Иными словами, реальность он вполне сознавал. Но попытки ее преображения он искал на слишком опасных дионисийских путях, на путях отказа от возрожденчески-личностного искусства, на путях возрождения мистериального действа. Чревато это пожелание было уничтожением культуры образованных классов, которая вырабатывалась уж очень медленно, начиная с времен Античности, потом Возрождения и искусства Нового времени. Провокационный отказ от разума, обращение к почве, характерные для немецких романтиков, приведшее к Освенциму, был весьма плодотворно усвоены русскими мальчиками — писателями, мыслителями, поэтами. Надо сказать, что и на их экзерсисы история ответила быстро и жестко. Уже упомянутый выше Степун писал: «Мысли Вячеслава Иванова осуществились — правда, в весьма злой, дьявольской перелицовке — гораздо быстрее, чем кто-либо из нас мог думать»[2].
Аверинцев верен своей точности и обстоятельности исследователя, не может избежать и не избегает упоминания о вине Иванова в создании некоего духовного призыва грядущих разрушителей. Он приводит строки Иванова из «Песен смутного времени», которые называет «голосом человека, для которого история началась не сегодня и даже не вчера» (95):
«Да, сей пожар мы поджигали…», 1919
Но далее в комментарии о вине идет по сути оправдание поэта. «Вина — это не чужая вина, не вина откуда-то извне пришедших монстров. <…> Это именно “наша” вина, от которой нельзя откреститься и отгородиться, вина культуры, каковая давно уже тайно и явно живет разрушением традиционной нормы, вина мыслящей и мечтающей головы, что получает заслуженное наказание от грубой силы, явившейся на деле исполнить ее бессознательный приказ, как волшебная сила является по повелению неразумного Ученика Чародея в балладе Гёте и как Смердяков выполняет бессознательные отцеубийственные помыслы Ивана Карамазова в романе Достоевского» (96). Кажется, с Достоевским автор упрощает проблематику, по сути повторяя от начала ХХ века идущую и бесконечно разными словами варьируемую мысль о вине Ивана в убийстве отца[3]. Если б все так было просто, то почему же заметившие эту вину Ивана русские мыслители сами готовили убийство европейско-христианской России? А они именно его готовили.

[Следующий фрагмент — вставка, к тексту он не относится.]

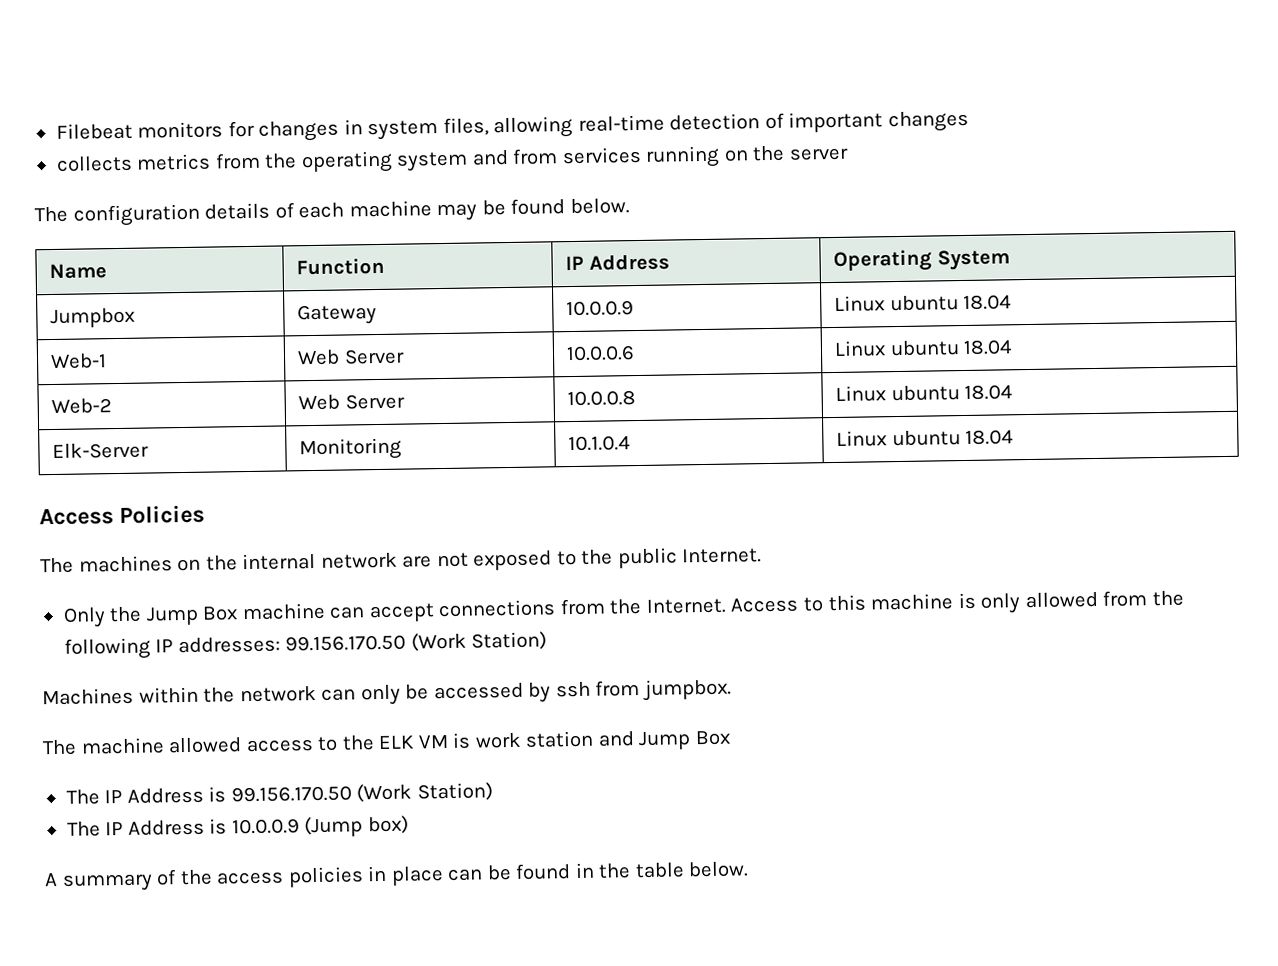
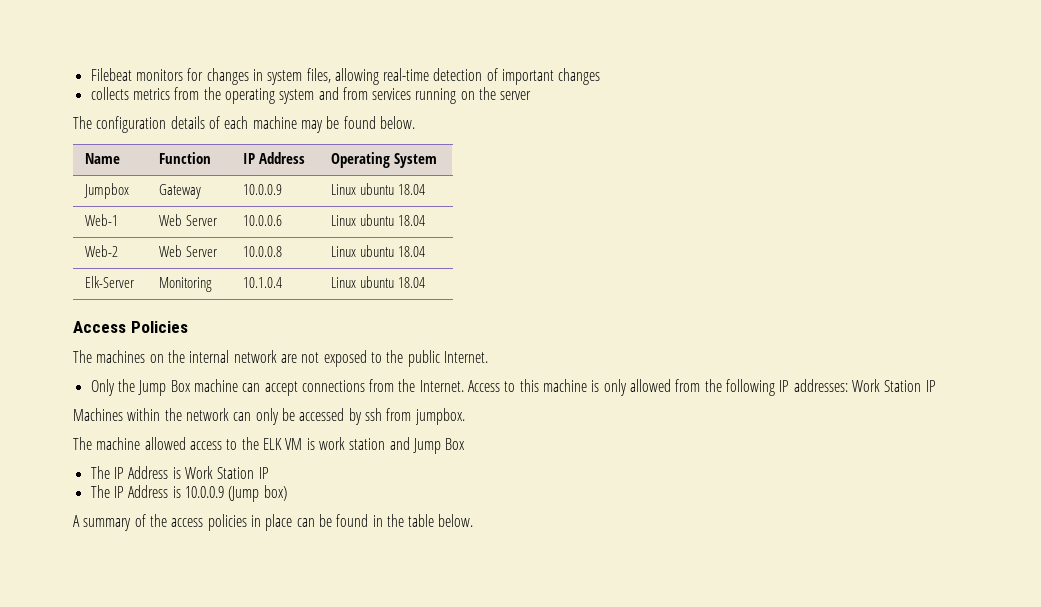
[285,631,548,652] 99.156.170.50 (Work Station) -> [851,379,936,392] Work Station IP
[230,782,493,803] 99.156.170.50 (Work Station) -> [184,466,269,479] Work Station IP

Исследователь не говорит, в чем вина поэта Вяч. Иванова, а вина была чрезвычайно важной, разрушающей медленные духовные приобретения европейского человечества, заключалась она в антиренессансной контрреволюции. И здесь конечно, не одинок, ибо делит эту вину и с Львом Толстым, и с о. Павлом Флоренским, и с Алексеем Лосевым. При этом любопытно, что опора в борьбе с Ренессансом была на антиличностно прочитанную Античность. Слишком очарованы оказались эти мыслители грядущим восстанием масс, дионисийски разрываающих в крови мистериальных действий оковы культуры. Согласимся с автором исследования: «Да, Иванов не находил, в отличие от своих символистских собратьев Блока и Белого, реальность Октября сколько-нибудь для себя вдохновляющей» (97). Однако и упомянутые поэты, прежде всего Блок, пережили вскоре разочарование в большевистской реальности. Мало не принять большевистской революции, худо, что к ней готовились предпосылки. Всегда поразительна извращенность ума, отрицающего условия своего существования во имя красивых конструкций, позволяющих принимать на башне или вне оной разные величественные позы (сегодняшний пример такого извращения — перестройка Александра Зиновьева, убеждающего самого себя и читателя, что «Зияющие высоты» всего лишь предупреждение о возможном кризисе советской системы, называющего этот роман едва ли не книгой спасения советизма). Возможно, дело в том, что Аверинцев рассказывает нам о поэзии Вяч. Иванова, практически совершенно не касаясь его культурфилософских и публицистических работ. Но именно они-то и проливают свет на ту вину, о которой говорит поэт в своих стихах. Не говорю уж о том, что Иванов, может, более любого другого поэта «серебряного века» должен рассматриваться в контексте его философских и эстетических текстов.